ORCID Icon, , , & ORCID Icon
Pages 184-195 | Published online: 26 May 2021
 

ABSTRACT

Objective

We examined whether in the presence of trauma exposure, non-traumatic stress-related symptoms are interpreted by mental health clinicians as less salient than the trauma exposure and are de-emphasized as a treatment target, consistent with a diagnostic overshadowing bias.

Methods

Using an adapted version of a diagnostic overshadowing bias experimental paradigm, mental health clinicians (N = 266, M age = 34.4 years, 82% female) were randomly assigned to receive two of six clinical vignette variations. Vignette 1 described an adolescent with obsessive-compulsive disorder (OCD). Vignette 2 described a pre-adolescent with oppositional defiant disorder (ODD). Vignettes were identical except for whether the youth reported exposure to a potentially traumatic event (PTE; no PTE, sexual PTE, or physical PTE). Clinicians received one vignette with a PTE and one without, counterbalancing order.
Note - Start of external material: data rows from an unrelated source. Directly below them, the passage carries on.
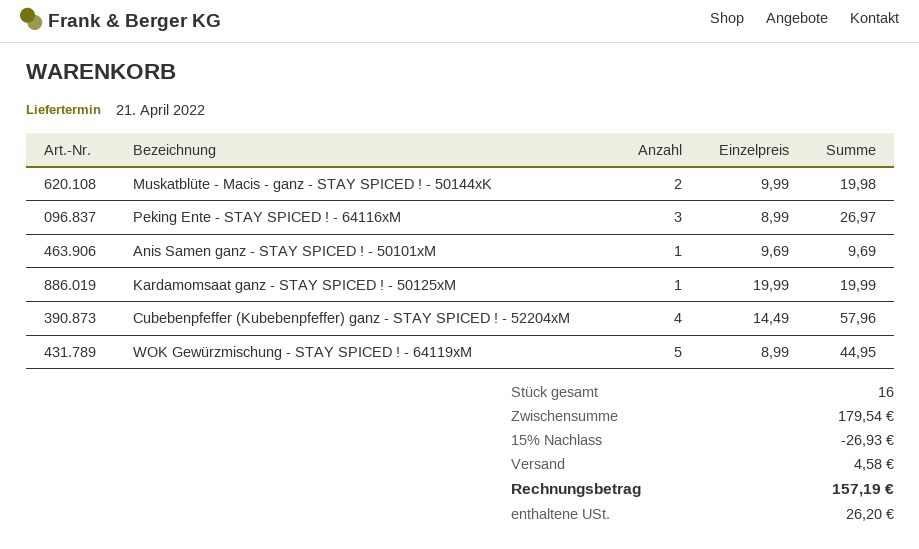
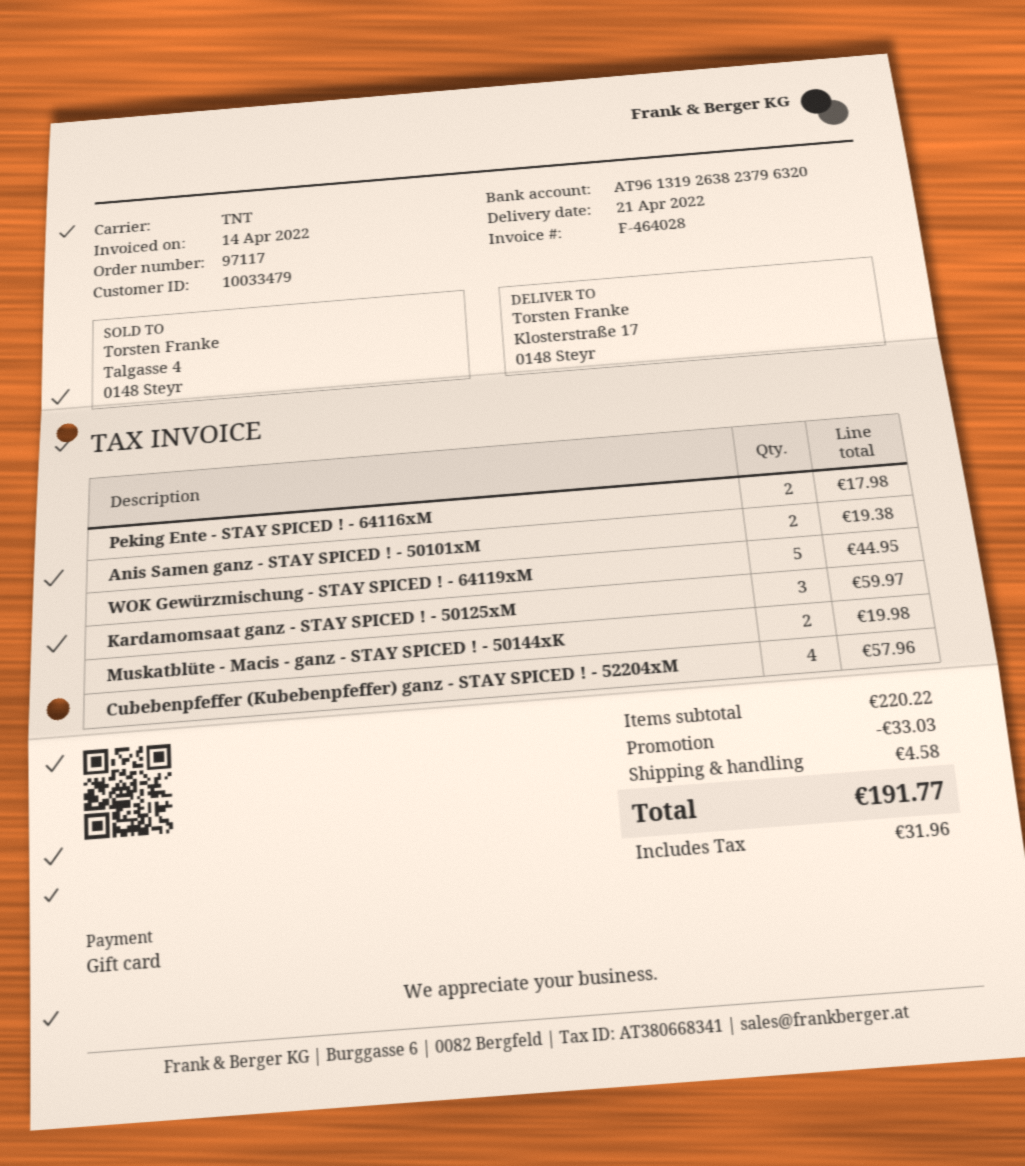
Peking Ente - STAY SPICED ! - 64116xM: 3 for 26.97 -> 2 for 17.98
Anis Samen ganz - STAY SPICED ! - 50101xM: 1 for 9.69 -> 2 for 19.38
Kardamomsaat ganz - STAY SPICED ! - 50125xM: 1 for 19.99 -> 3 for 59.97
subtotal: 179.54 -> 220.22
discount: 26.93 -> 33.03
tax: 26.20 -> 31.96
total: 157.19 -> 191.77

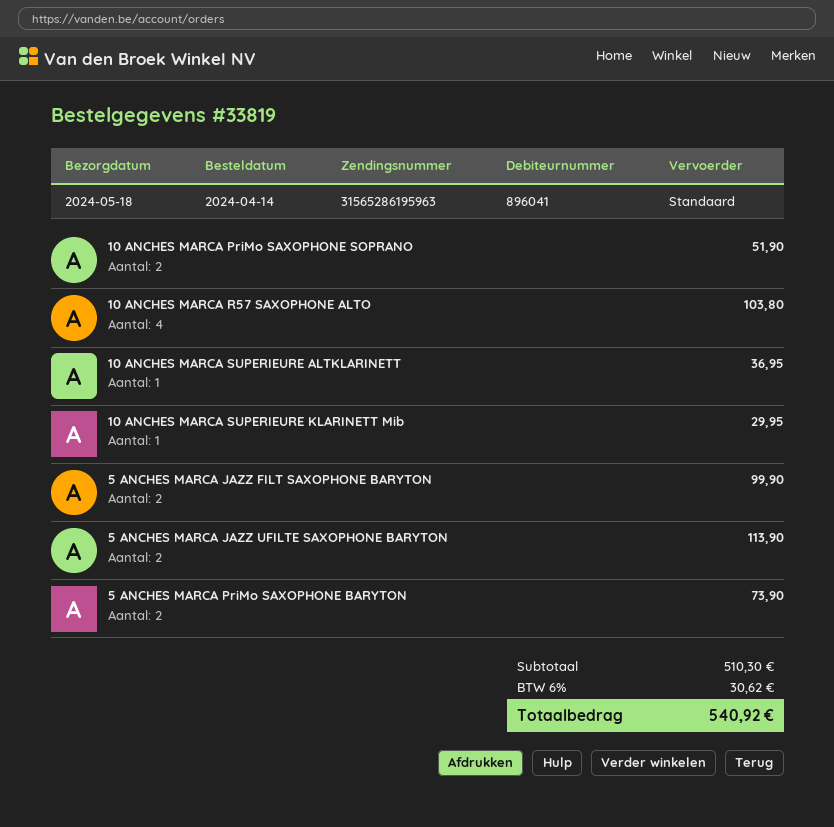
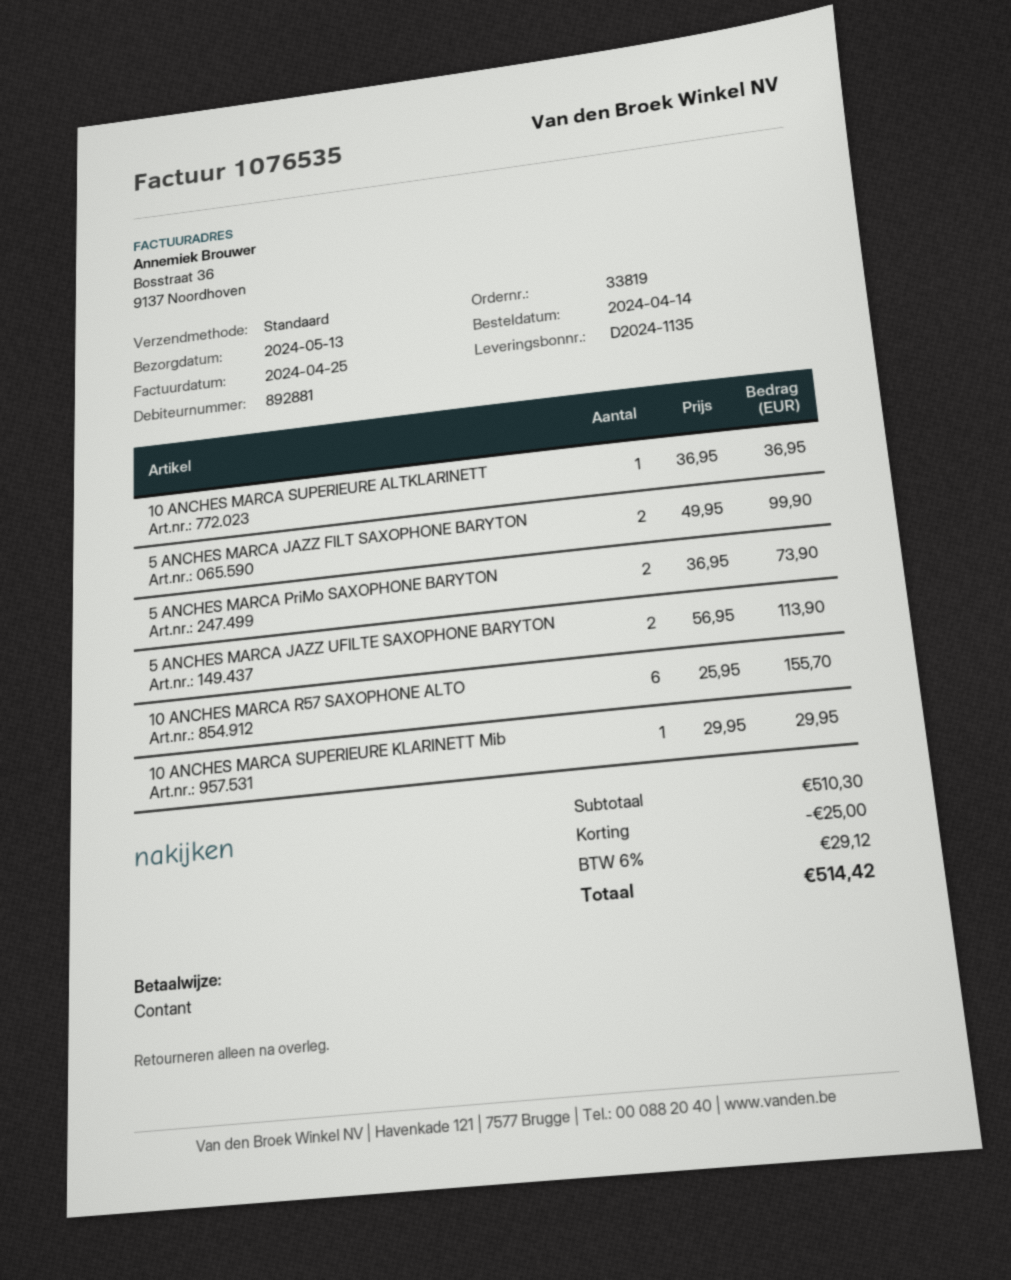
delivery date: 2024-05-18 -> 2024-05-13
customer number: 896041 -> 892881
10 ANCHES MARCA PriMo SAXOPHONE SOPRANO: 2 for 51.90 -> none
10 ANCHES MARCA R57 SAXOPHONE ALTO: 4 for 103.80 -> 6 for 155.70
discount: none -> 25.00
tax: 6% = 30.62 -> 6% = 29.12
total: 540.92 -> 514.42

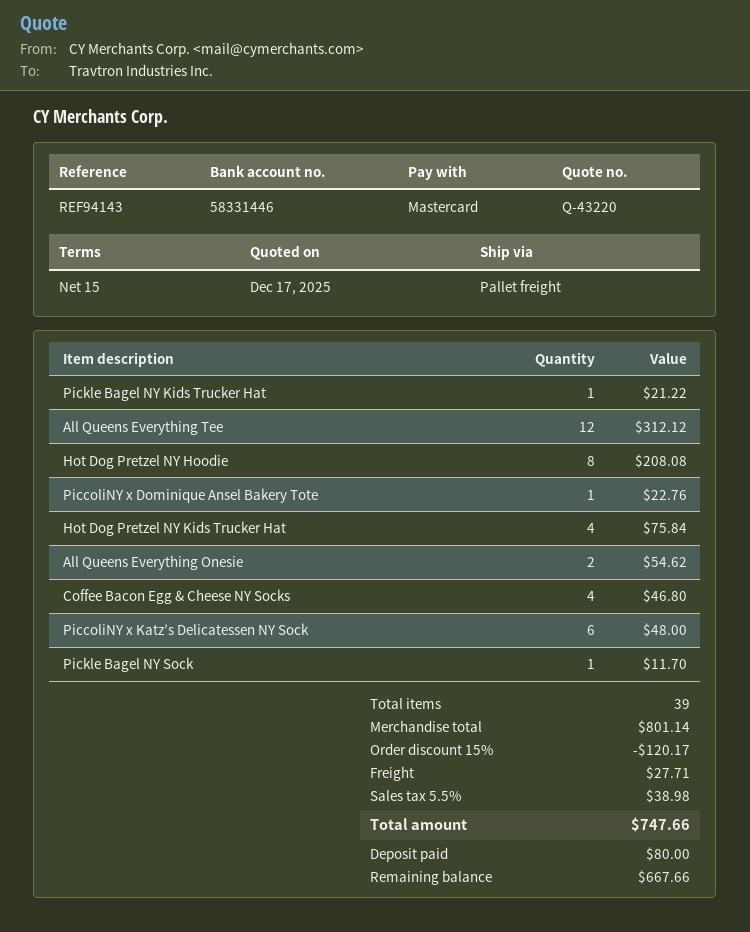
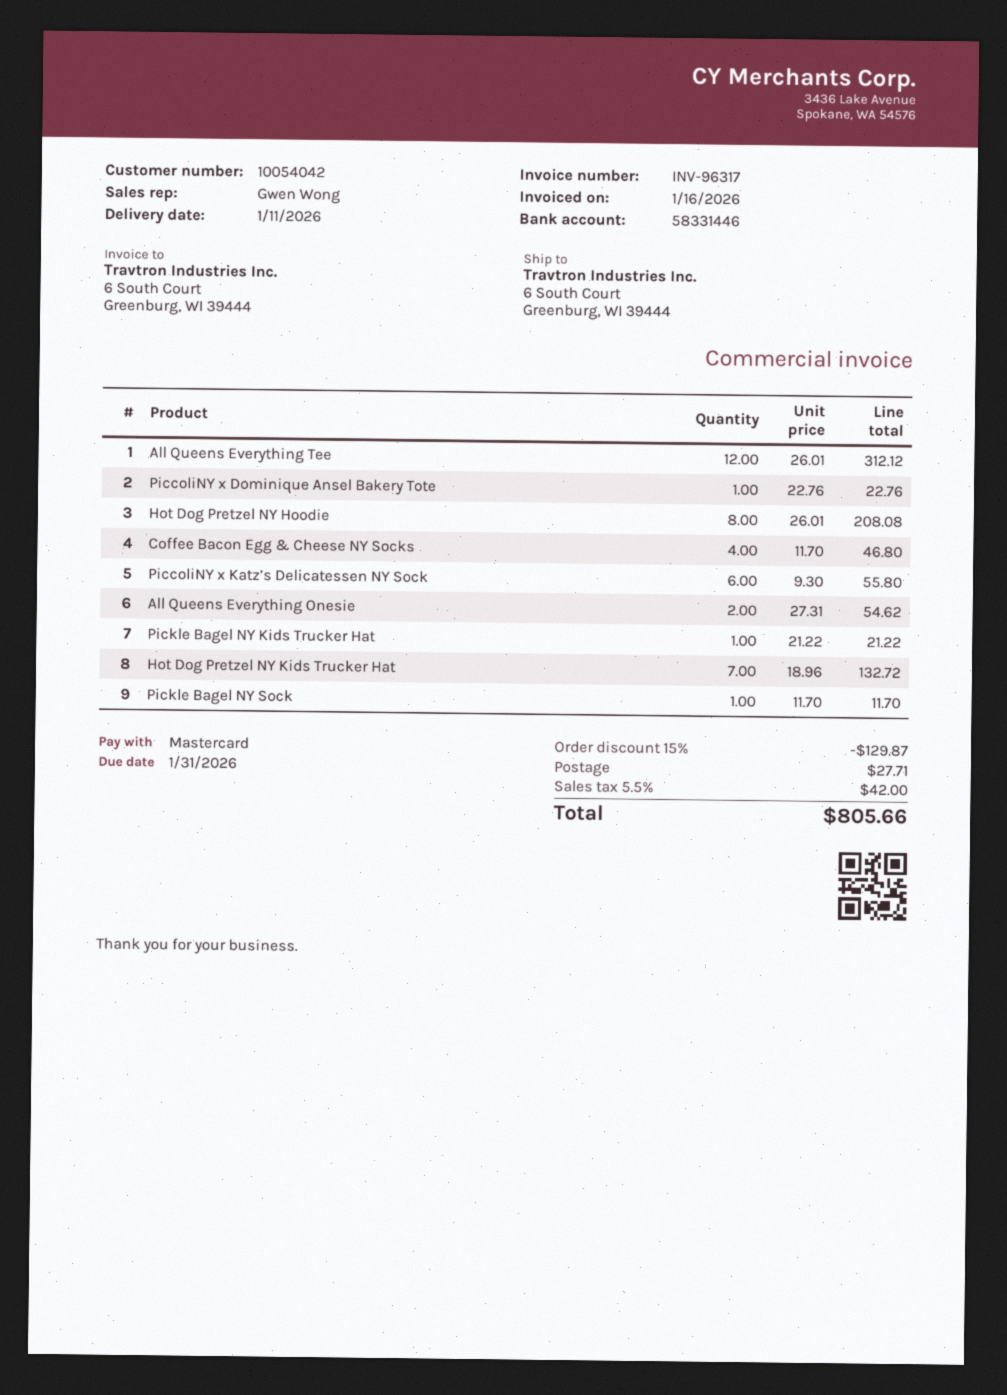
Hot Dog Pretzel NY Kids Trucker Hat: 4 for 75.84 -> 7 for 132.72
PiccoliNY x Katz’s Delicatessen NY Sock: 6 for 48.00 -> 6 for 55.80
discount: 15% = 120.17 -> 15% = 129.87
tax: 5.5% = 38.98 -> 5.5% = 42.00
total: 747.66 -> 805.66

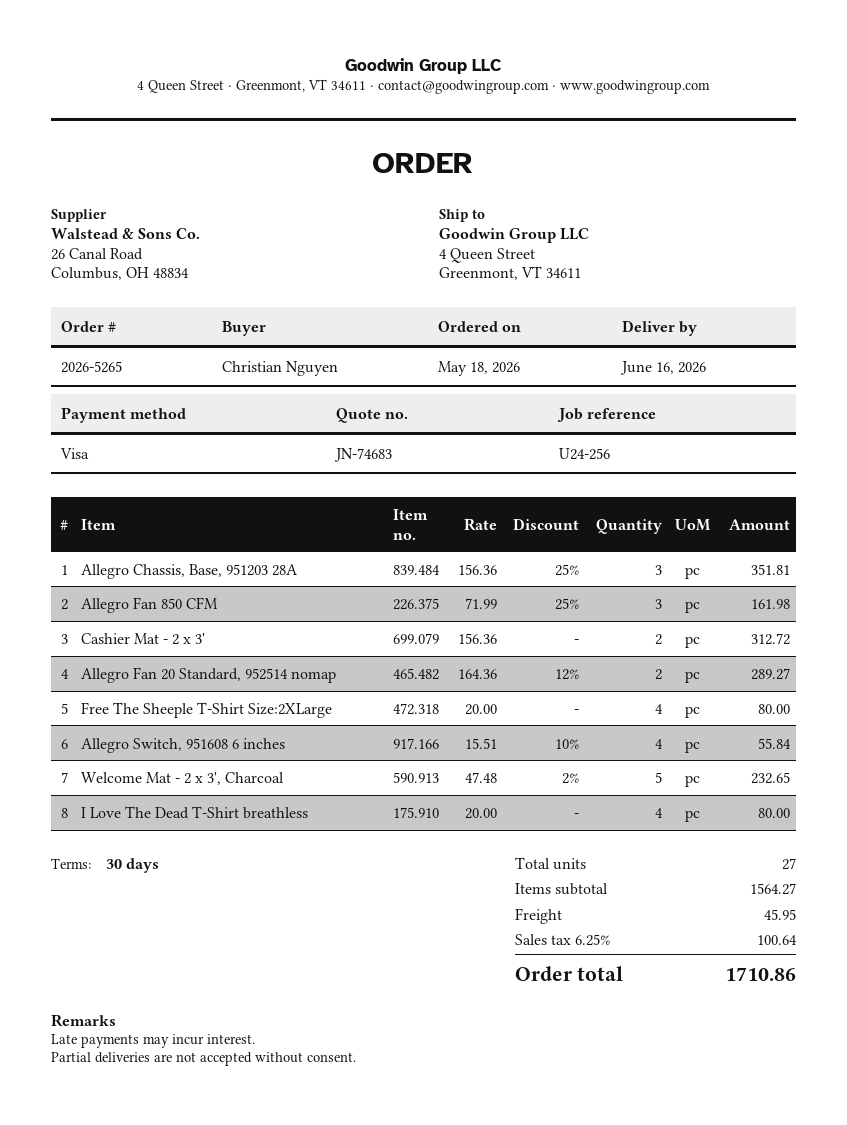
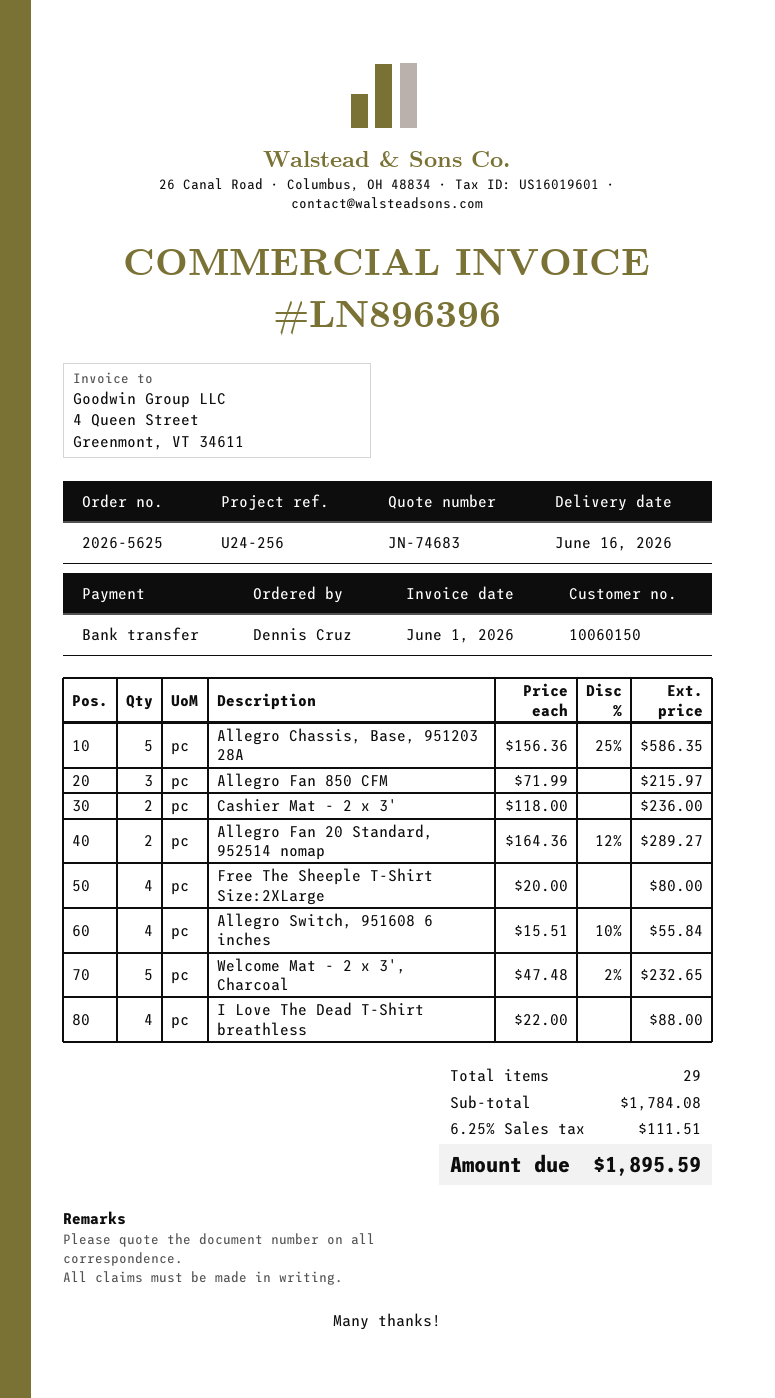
order number: 2026-5265 -> 2026-5625
ordered by: Christian Nguyen -> Dennis Cruz
payment method: Visa -> bank transfer
Allegro Chassis, Base, 951203 28A: 3 x 156.36 - 25% = 351.81 -> 5 x 156.36 - 25% = 586.35
Allegro Fan 850 CFM: 3 x 71.99 - 25% = 161.98 -> 3 x 71.99 = 215.97
Cashier Mat - 2 x 3': 2 x 156.36 = 312.72 -> 2 x 118.00 = 236.00
I Love The Dead T-Shirt breathless: 4 x 20.00 = 80.00 -> 4 x 22.00 = 88.00
total quantity: 27 -> 29
subtotal: 1564.27 -> 1784.08
shipping: 45.95 -> none
tax: 6.25% = 100.64 -> 6.25% = 111.51
total: 1710.86 -> 1895.59

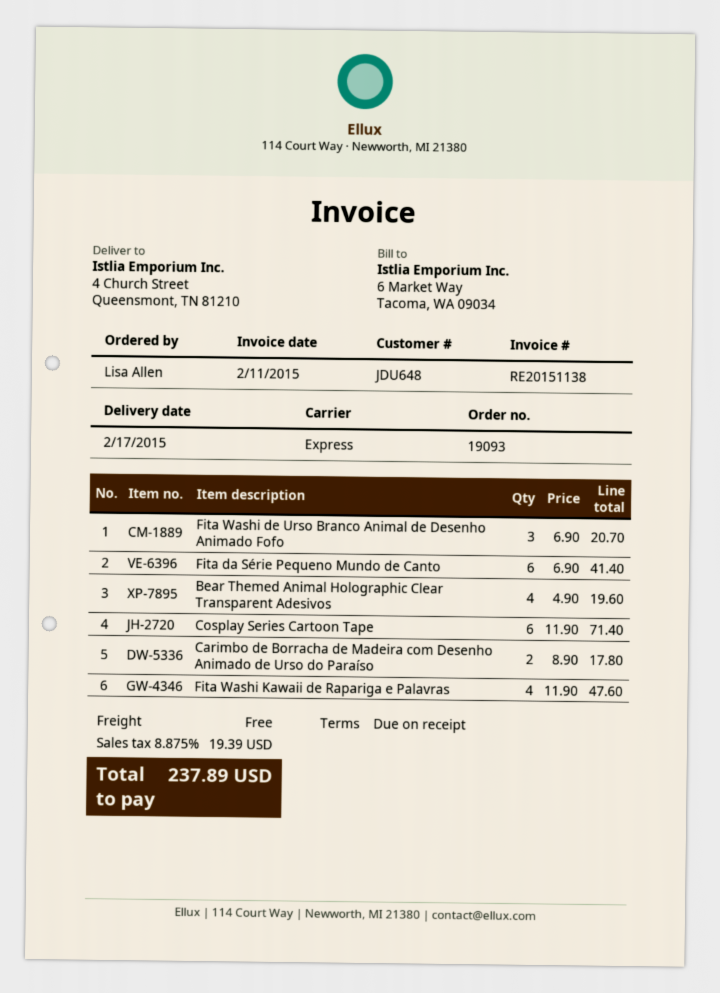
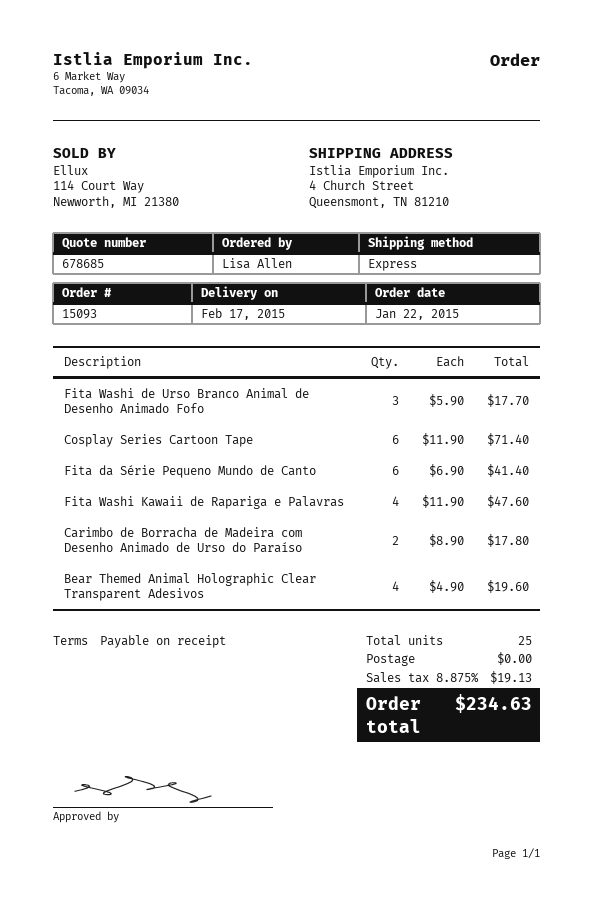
order number: 19093 -> 15093
Fita Washi de Urso Branco Animal de Desenho Animado Fofo: 3 x 6.90 = 20.70 -> 3 x 5.90 = 17.70
tax: 8.875% = 19.39 -> 8.875% = 19.13
total: 237.89 -> 234.63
Clinicians rated the likelihood the youth met criteria for various diagnoses and the appropriateness of various treatments on 7-point scales.

Results

Across both vignettes, clinicians rated the target diagnosis (OCD in Vignette 1, ODD in Vignette 2) as less likely for vignettes with a PTE than for the same vignettes without a PTE. Clinicians also rated evidence-based treatment modalities for target diagnoses as less appropriate in the presence of a PTE than when a PTE was present.

Conclusions

Consistent with possible bias, clinicians may under-recognize and under-treat non-traumatic stress-related mental health symptoms in youth with a co-occurring trauma history. Future work to validate this bias in real-world practice is indicated.

Acknowledgments

The authors gratefully acknowledge Ms. Anisa Hasan-Granier. Data Availability: The data that support the findings of this study are available from the corresponding author, EBH, upon reasonable request.

Disclosure Statement

Dr. Beidas receives royalties from Oxford University Press and has served as a consultant to the Camden Coalition of Healthcare Providers. Dr. Beidas currently serves as a consultant to United Behavioral Health and on the Clinical and Scientific Advisory Committee for Optum Behavioral Health. All other authors have nothing to disclose.

Additional information

Funding

This research was supported by pilot funds awarded to Emily M. Becker‐Haimes from the National Institute of Mental Health to the Penn ALACRITY Center (NIMH P50113840; MPI: Beidas, Buttenheim, Mandell).